Task statement -> Go through the records below and copy out every line that contains the word "destinan".

[[ Material for this exercise, beginning ]]

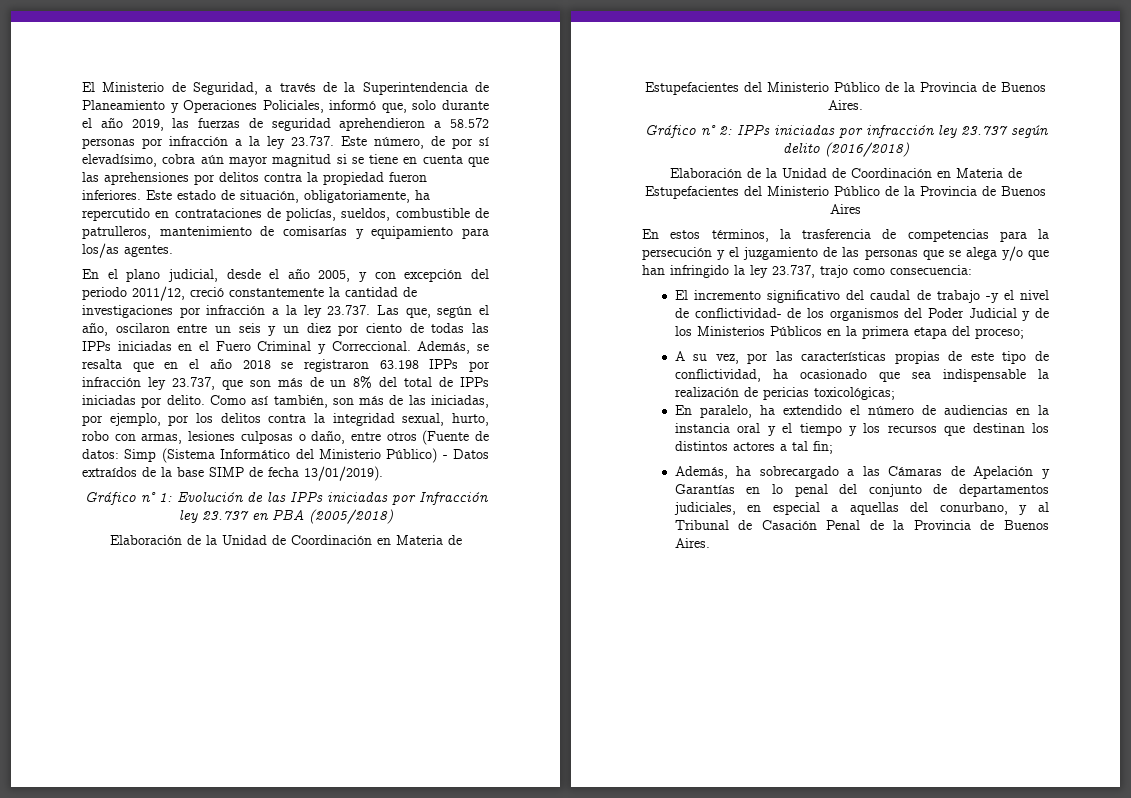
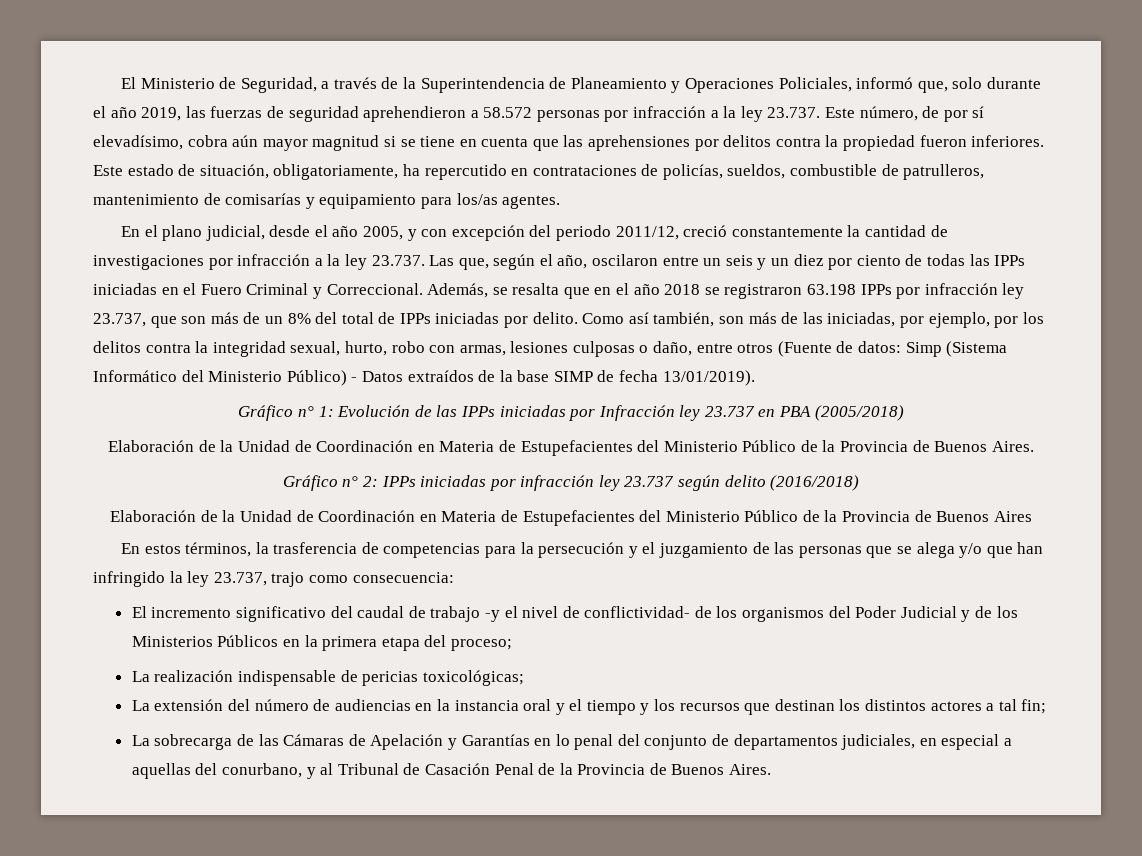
- A su vez, por las características propias de este tipo de conflictividad, ha ocasionado que sea indispensable la realización de pericias toxicológicas;
- En paralelo, ha extendido el número de audiencias en la instancia oral y el tiempo y los recursos que destinan los distintos actores a tal fin;
+ La realización indispensable de pericias toxicológicas;
+ La extensión del número de audiencias en la instancia oral y el tiempo y los recursos que destinan los distintos actores a tal fin;
- Además, ha sobrecargado a las Cámaras de Apelación y Garantías en lo penal del conjunto de departamentos judiciales, en especial a aquellas del conurbano, y al Tribunal de Casación Penal de la Provincia de Buenos Aires.
+ La sobrecarga de las Cámaras de Apelación y Garantías en lo penal del conjunto de departamentos judiciales, en especial a aquellas del conurbano, y al Tribunal de Casación Penal de la Provincia de Buenos Aires.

[[ Material for this exercise, end ]]

Task result ->
- En paralelo, ha extendido el número de audiencias en la instancia oral y el tiempo y los recursos que destinan los distintos actores a tal fin;
+ La extensión del número de audiencias en la instancia oral y el tiempo y los recursos que destinan los distintos actores a tal fin;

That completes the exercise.